Arrivato a Santa Elena, giro verso est alla volta di Guayaquil, seconda città del paese. Per qualche giorno mi accoglie Marcelo, conosciuto durante l’Erasmus in Spagna. Mentre chiacchieriamo di fronte all’ennesima, squisita zuppa di pesce, mi dice che alle Galapagos stanno vaccinando in massa. Potrei avere un’opportunità, magari qualcuno rinuncia e rimangono dosi disponibili. L’idea mi alletta e ovviamente un giro alle Galapagos dev’essere tutto fuorché brutto. Marcelo mi informa che parte della sua famiglia è lì e che potrebbe ospitarmi per tutta la permanenza. Non ci penso più di tanto: il pomeriggio stesso prenoto il volo per le isole.
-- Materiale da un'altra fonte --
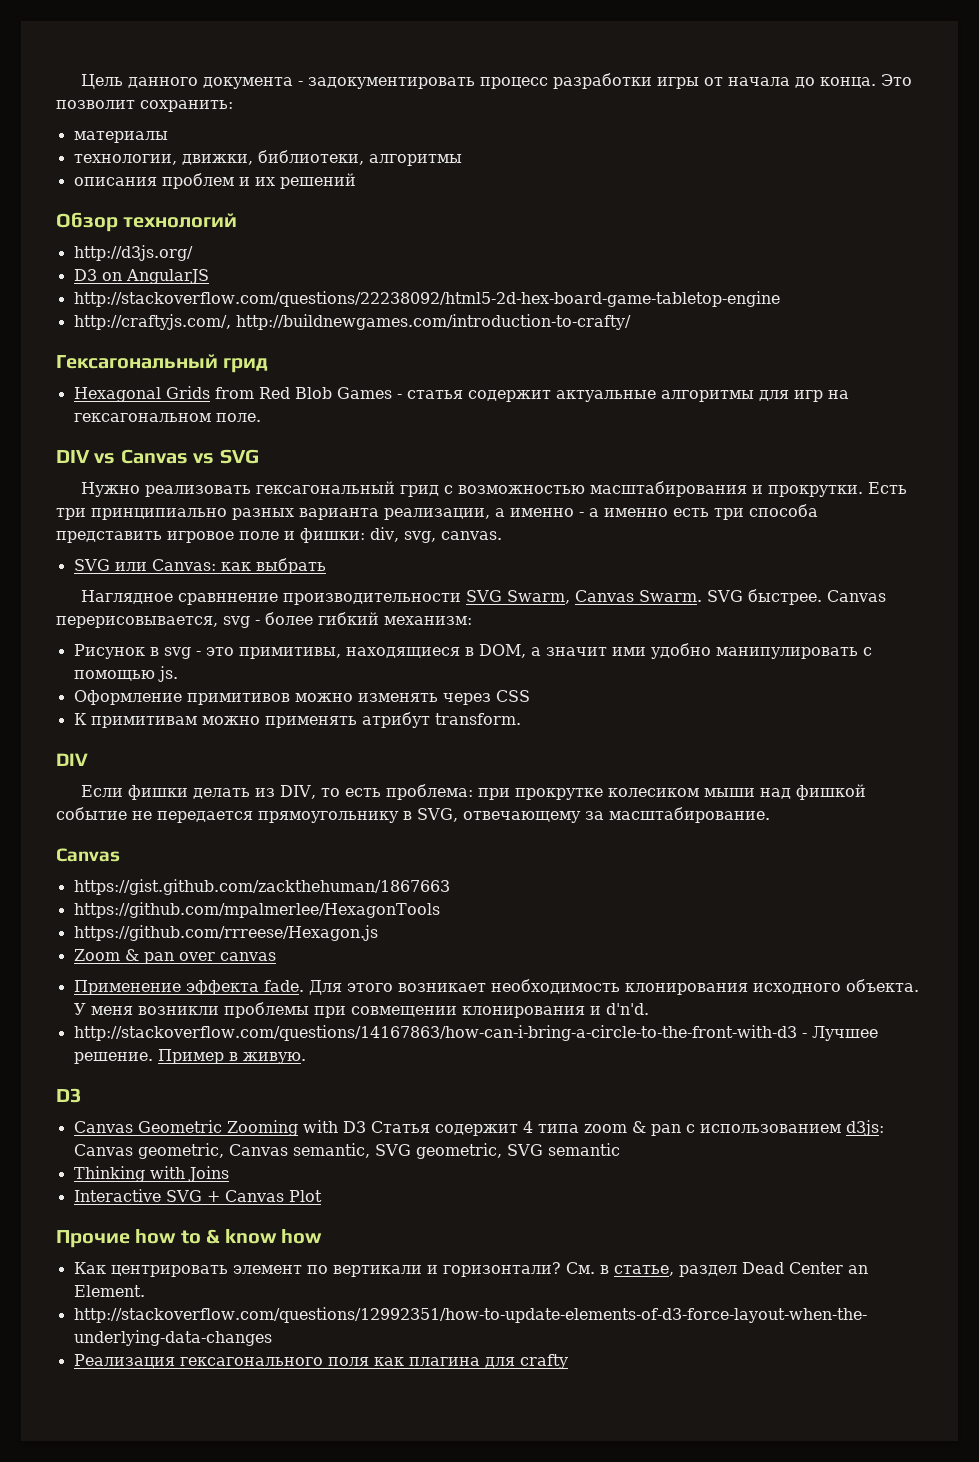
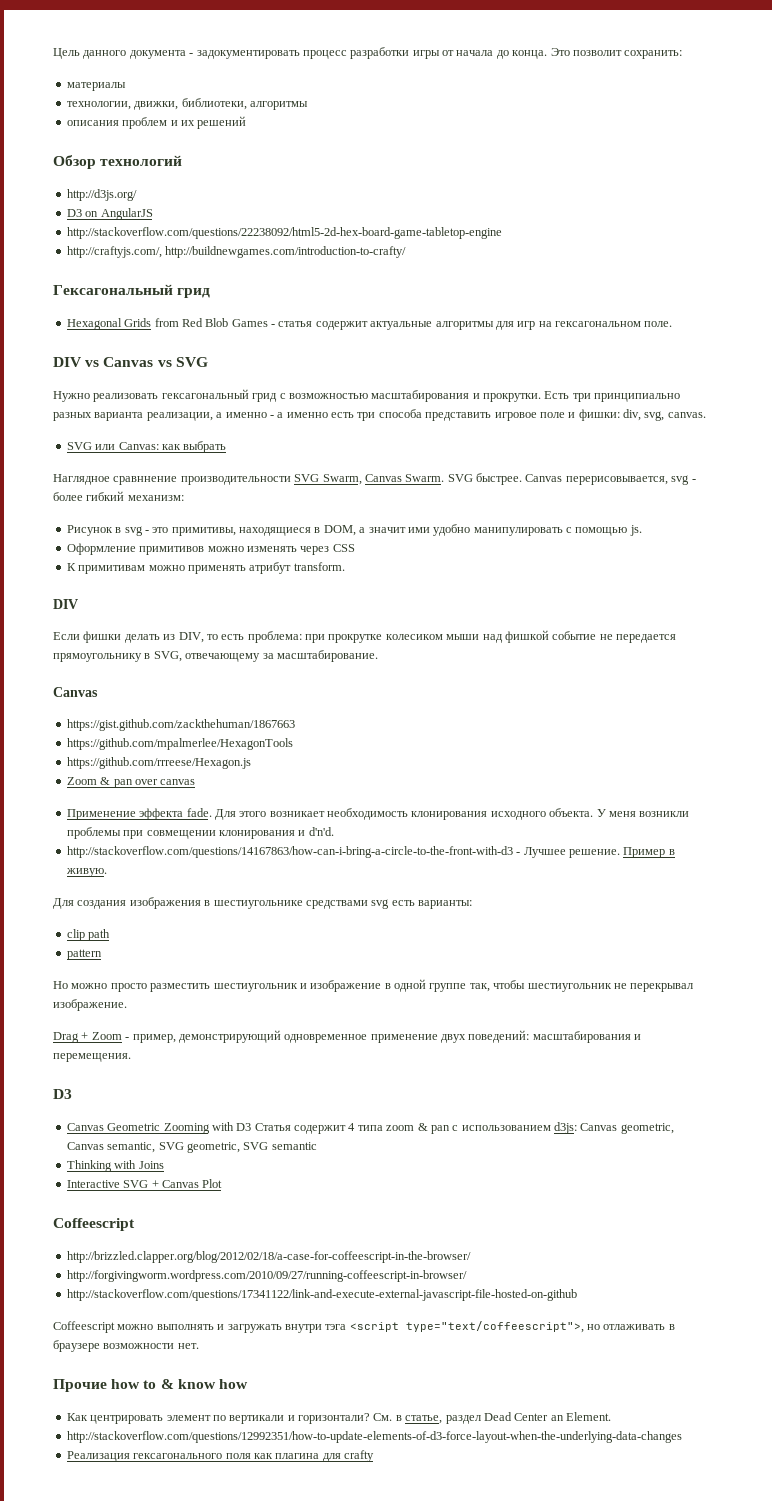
(306, 1058) none -> [53,897,472,909] [66,929,111,941] [66,949,102,960] [53,979,694,992] [53,999,127,1011] [53,1030,642,1043] [53,1053,131,1062] // Для создания изображения в шестиугольнике средствами svg есть варианты: // clip path // pattern // Но можно просто разместить шестиугольник и изображение в одной группе так, чтобы шестиугольник не перекрывал изображение. // Drag + Zoom - пример, демонстрирующий одновременное применение двух поведений: масштабирования и перемещения.
(322, 1196) none -> [53,1218,135,1231] [66,1251,471,1263] [66,1270,467,1282] [66,1289,577,1301] [53,1321,675,1333] [53,1340,199,1352] // Coffeescript // http://brizzled.clapper.org/blog/2012/02/18/a-case-for-coffeescript-in-the-browser/ // http://forgivingworm.wordpress.com/2010/09/27/running-coffeescript-in-browser/ // http://stackoverflow.com/questions/17341122/link-and-execute-external-javascript-file-hosted-on-github // Coffeescript можно выполнять и загружать внутри тэга <script type="text/coffeescript">, но отлаживать в браузере возможности нет.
Prima di andarci, però, passo da un’altra vecchia conoscenza, Juan Pablo, incontrato in Australia mentre lavoravo a Melbourne. La sua famiglia, neanche a dirlo, mi accoglie come un figlio e sento di essermi definitivamente e perdutamente innamorato di questa terra e delle sue genti. Il padre, Pablo, mi passa una lista di piatti nazionali che devo assolutamente provare. Scorro l’elenco assieme a lui, spuntando i cibi già provati. Con una nota di orgoglio, concludo di essere oltre la metà e Pablo si propone di aiutarmi facendomi provare altre specialità finché sono a casa loro.
Debitamente rifocillato, prendo il volo per San Cristobal, Galapagos. Dopo essermi installato a casa di Vilma, Alejandra e Rosalia, vado a fare la coda per il vaccino, ma ricevo un due di picche. Fortunatamente, il giorno successivo ha un lieto fine e riesco a vaccinarmi. Per ricevere la seconda dose la permanenza sull’isola si allunga a quattro settimane, cambiando ancora una volta i piani che avevo in mente. Poco male, ho tempo di recuperare le forze e quando torno sulla terraferma sono pronto per ripartire verso il Perù. Attraverso la provincia di El Oro, una gigantesca piantagione di banane a perdita d’occhio, e giungo a Zaruma. Da qui, scendo verso il confine di Lalamor, dove giungo a metà luglio. Nel frattempo, il visto ecuatoriano è scaduto ed il suo rinnovo mi ha fatto riflettere sul leitmotif di questo viaggio: la lentezza.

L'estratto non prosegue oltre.